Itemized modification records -
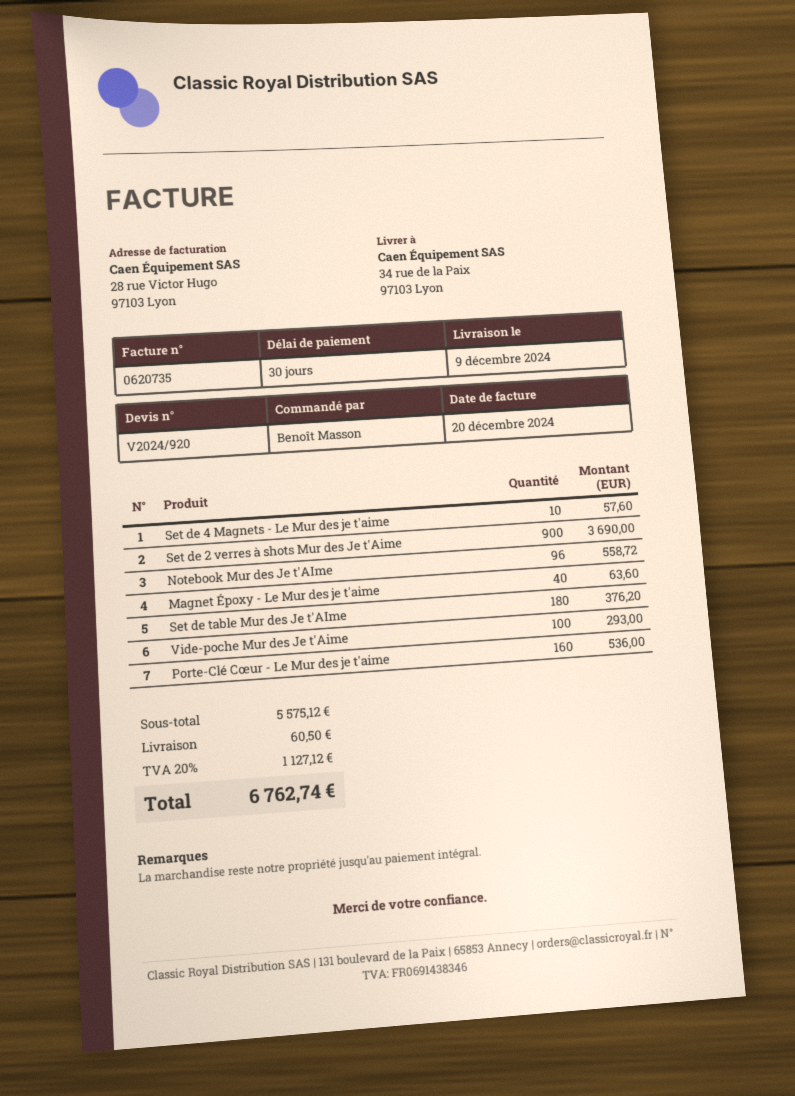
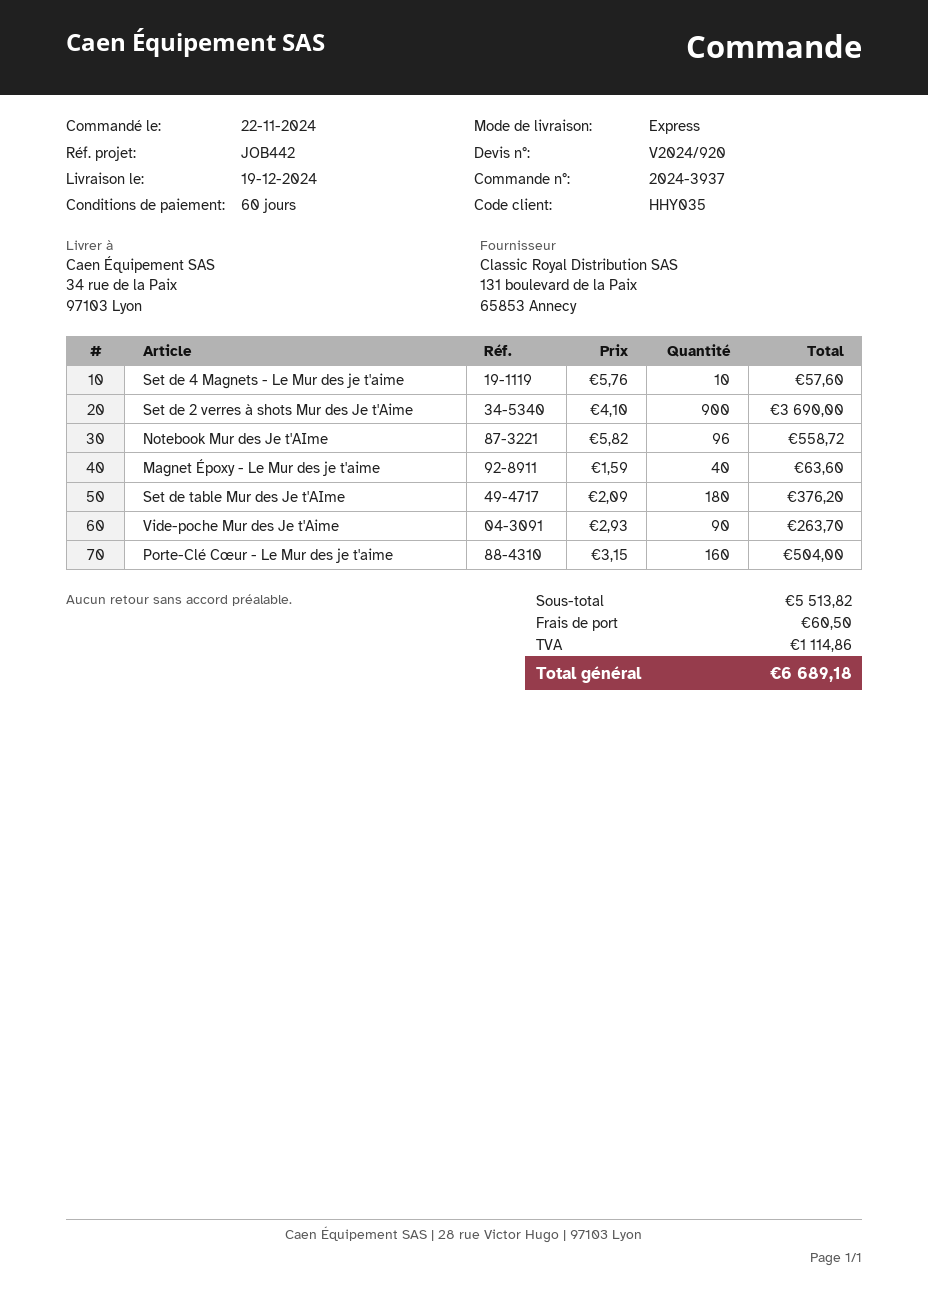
delivery date: 2024-12-09 -> 2024-12-19
payment terms: 30 days -> 60 days
Vide-poche Mur des Je t'Aime: 100 for 293.00 -> 90 for 263.70
Porte-Clé Cœur - Le Mur des je t'aime: 160 for 536.00 -> 160 for 504.00
subtotal: 5575.12 -> 5513.82
tax: 1127.12 -> 1114.86
total: 6762.74 -> 6689.18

Task instructions - Would you print all of the entries exactly, omitting any image?

Task solution -
delivery date: 2024-12-09 -> 2024-12-19
payment terms: 30 days -> 60 days
Vide-poche Mur des Je t'Aime: 100 for 293.00 -> 90 for 263.70
Porte-Clé Cœur - Le Mur des je t'aime: 160 for 536.00 -> 160 for 504.00
subtotal: 5575.12 -> 5513.82
tax: 1127.12 -> 1114.86
total: 6762.74 -> 6689.18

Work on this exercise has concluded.